The story is not over with reportage of the latest hitbacks across 11 States. Or the now public apologies for them. It is in the insidious way that suspicion has crept into everyday lives, one that is becoming more a rule than the exception, that should scare us. Hate speech and inflamed passions ruled a residents’ whatsapp group in an upscale condominium complex in Noida. As worse versions of Meghalaya  Governor Tathagata Roy’s remarks circulated among towers, residents forgot that there were Kashmiri owners among them, some of whom had sold their family house back in Srinagar to make good here and knew that tenancy had its own stigmas when it came to them. For all the self-serving cosmetic cultural assimilation of years, the residents had made their neighbours question their choices overnight through one brash act. Not only that, a temple was erected overnight in a cosmopolitan complex post-Pulwama to remind everybody that anybody opposed to majoritarianism was in essence a traitor to the national cause. An IT professional in Mumbai refused to send her children to school for two days simply fearing that barbs might fly their way as they had when she had just got them over from the Valley, their “otherness” being taunted by students. She remained tepid at her corporate workplace, careful that not a single word could be interpreted as sedition given the polarised simplicity of judging Kashmiris.
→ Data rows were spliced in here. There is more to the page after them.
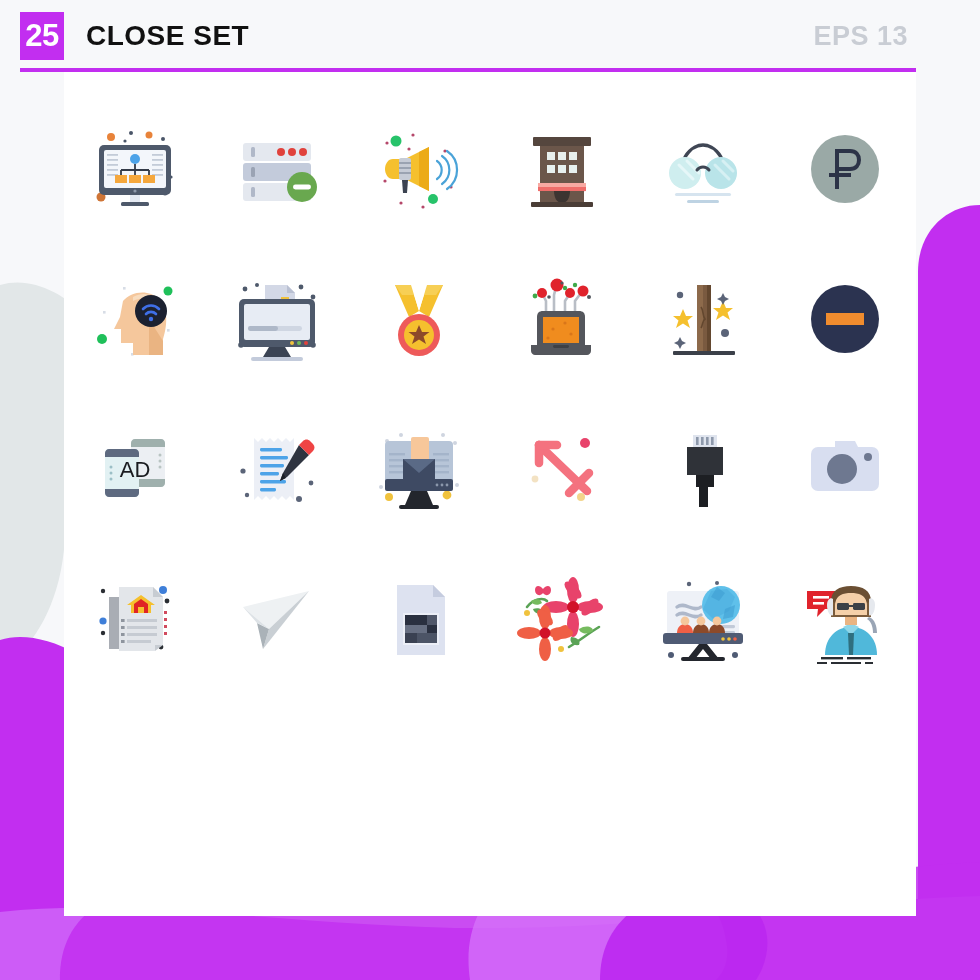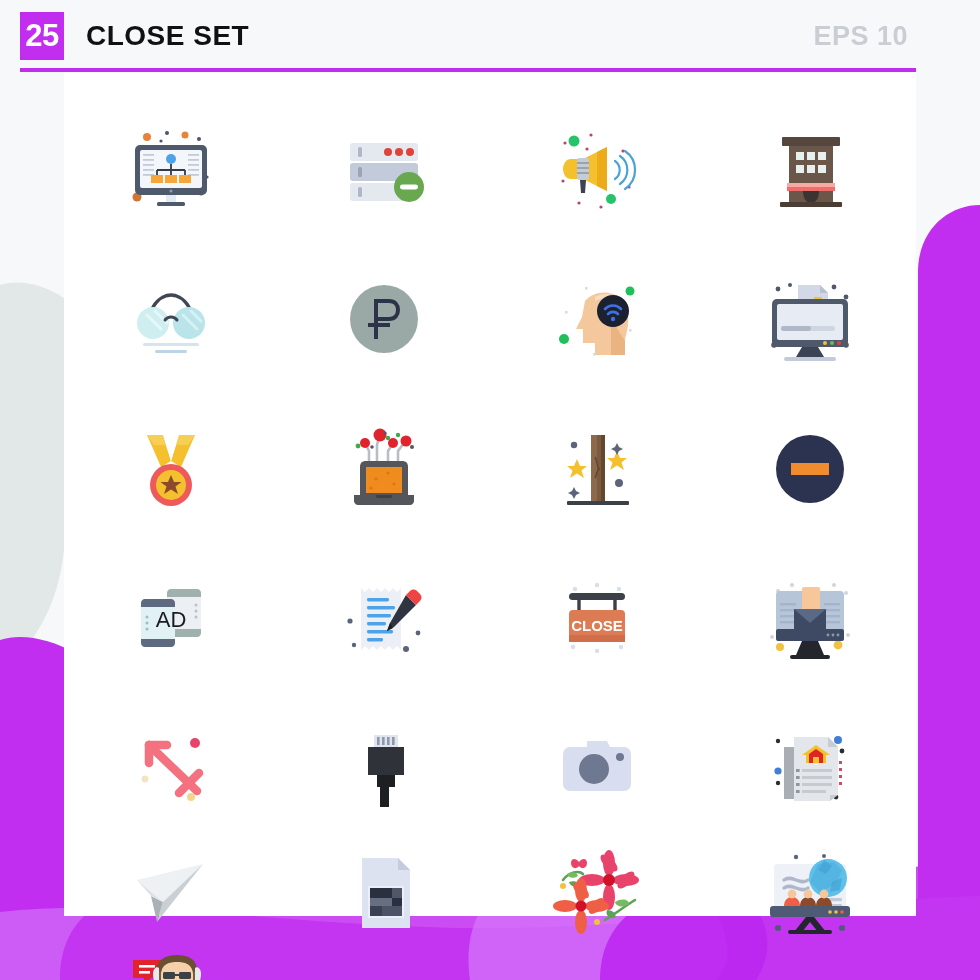--- a/index.html
+++ b/index.html
@@ -52,21 +52,21 @@
   .card {
     position: absolute; left: 64px; top: 72px;
     width: 852px; height: 844px;
     background: #ffffff;
     z-index: 3;
   }
   .grid {
     position: absolute; left: 0; top: 0;
     width: 852px; height: 844px;
     display: grid;
-    grid-template-columns: repeat(4, 1fr);
+    grid-template-columns: repeat(6, 1fr);
     grid-template-rows: repeat(5, 150px);
     padding-top: 22px;
   }
   .cell {
     display: flex; align-items: center; justify-content: center;
   }
   .icon-wrap { width: 96px; height: 96px; position: relative; }
   .icon-wrap svg { width: 96px; height: 96px; display: block; }
 </style>
 </head>
@@ -90,21 +90,21 @@
 
       <path d="M470 980 C 460 912, 500 862, 580 856 C 660 850, 720 890, 726 940 C 730 960, 724 972, 716 980 Z" fill="#d574f9" opacity="0.75"></path>
 
       <path d="M600 980 C 600 918, 650 886, 716 892 C 770 898, 778 946, 756 980 Z" fill="#bb27ef" opacity="0.9"></path>
     </svg>
   </div>
 
   <div class="header">
     <div class="count-badge">25</div>
     <div class="title">CLOSE SET</div>
-    <div class="eps">EPS 10</div>
+    <div class="eps">EPS 13</div>
   </div>
   <div class="header-rule"></div>
 
   <div class="card">
     <div class="grid">
 
       <div class="cell">
         <div class="icon-wrap">
           <svg viewBox="0 0 96 96">
             <circle cx="24" cy="16" r="4" fill="#e8833a"></circle>
@@ -393,39 +393,20 @@
               <rect x="31" y="59" width="26" height="3.4" rx="1.4"></rect>
               <rect x="31" y="67" width="16" height="3.4" rx="1.4"></rect>
             </g>
             <path d="M70 24 L80 34 L58 56 L51 60 L54 52 Z" fill="#2f3440"></path>
             <path d="M70 24 L80 34 L84 30 C 86 28, 86 25, 84 23 L81 20 C 79 18, 76 18, 74 20 Z" fill="#ef4444"></path>
             <path d="M51 60 L54 52 L57 57 Z" fill="#1b1f27"></path>
           </svg>
         </div>
       </div>
 
-      <div class="cell">
-        <div class="icon-wrap">
-          <svg viewBox="0 0 96 96">
-            <circle cx="26" cy="18" r="2.2" fill="#d7dfec"></circle>
-            <circle cx="48" cy="14" r="2.2" fill="#d7dfec"></circle>
-            <circle cx="70" cy="18" r="2.2" fill="#d7dfec"></circle>
-            <circle cx="24" cy="76" r="2.2" fill="#d7dfec"></circle>
-            <circle cx="48" cy="80" r="2.2" fill="#d7dfec"></circle>
-            <circle cx="72" cy="76" r="2.2" fill="#d7dfec"></circle>
-            <rect x="20" y="22" width="56" height="7" rx="3.5" fill="#3c4147"></rect>
-            <path d="M30 27 L30 42 M66 27 L66 42" stroke="#3c4147" stroke-width="3.4"></path>
-            <circle cx="30" cy="43" r="3.4" fill="#2a2e33"></circle>
-            <circle cx="66" cy="43" r="3.4" fill="#2a2e33"></circle>
-            <rect x="20" y="39" width="56" height="32" rx="4" fill="#dd7b55"></rect>
-            <rect x="20" y="64" width="56" height="7" fill="#cf6e49"></rect>
-            <text x="48" y="60" font-family="'Liberation Sans',sans-serif" font-size="15" font-weight="bold" fill="#ffffff" text-anchor="middle">CLOSE</text>
-          </svg>
-        </div>
-      </div>
 
       <div class="cell">
         <div class="icon-wrap">
           <svg viewBox="0 0 96 96">
             <circle cx="16" cy="20" r="2" fill="#cfd5e0"></circle>
               <circle cx="30" cy="14" r="2" fill="#cfd5e0"></circle>
             <circle cx="72" cy="14" r="2" fill="#cfd5e0"></circle>
               <circle cx="84" cy="22" r="2" fill="#cfd5e0"></circle>
             <circle cx="18" cy="76" r="4" fill="#f0c23d"></circle>
               <circle cx="76" cy="74" r="4.4" fill="#f0c23d"></circle>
And if educational institutions in peaceful academic hubs like Dehradun indeed bow down to right wing hardliners, refusing to take in Kashmiri students, then we are equally guilty of closing our minds and creating enemies when there were none, who won’t need brainwashing or indoctrination simply because we sent them adrift. If it is happening in academia, believed to be seeking enlightened worldviews, then such revisionism should not have any place whatsoever there. But these are internecine biases that are working their own trellis of post-truths. Dangerously toxic  to say the least.

Counter-insurgency has its own cost, the search and comb operations having left a deep scar across generations in the Valley. And given that Valley politicians swing like a pendulum between both Pakistan and India, feeding off each other’s imperatives, the people are left dangling in between. The connectivity of the train and telecom, which ought to have been pushed earlier, has helped in mainstreaming aspirations no doubt. Which is why countermeasures now must capitalise on this “exposed” constituency, allowing them a say in local affairs, panchayats and students in colleges. Till they are not empowered to make simple choices, there won’t be trust. And till there is mainstream acceptance of their human worth, there won’t be peace. For politicians will always be, as Altaf said, the exploiter of the waadi.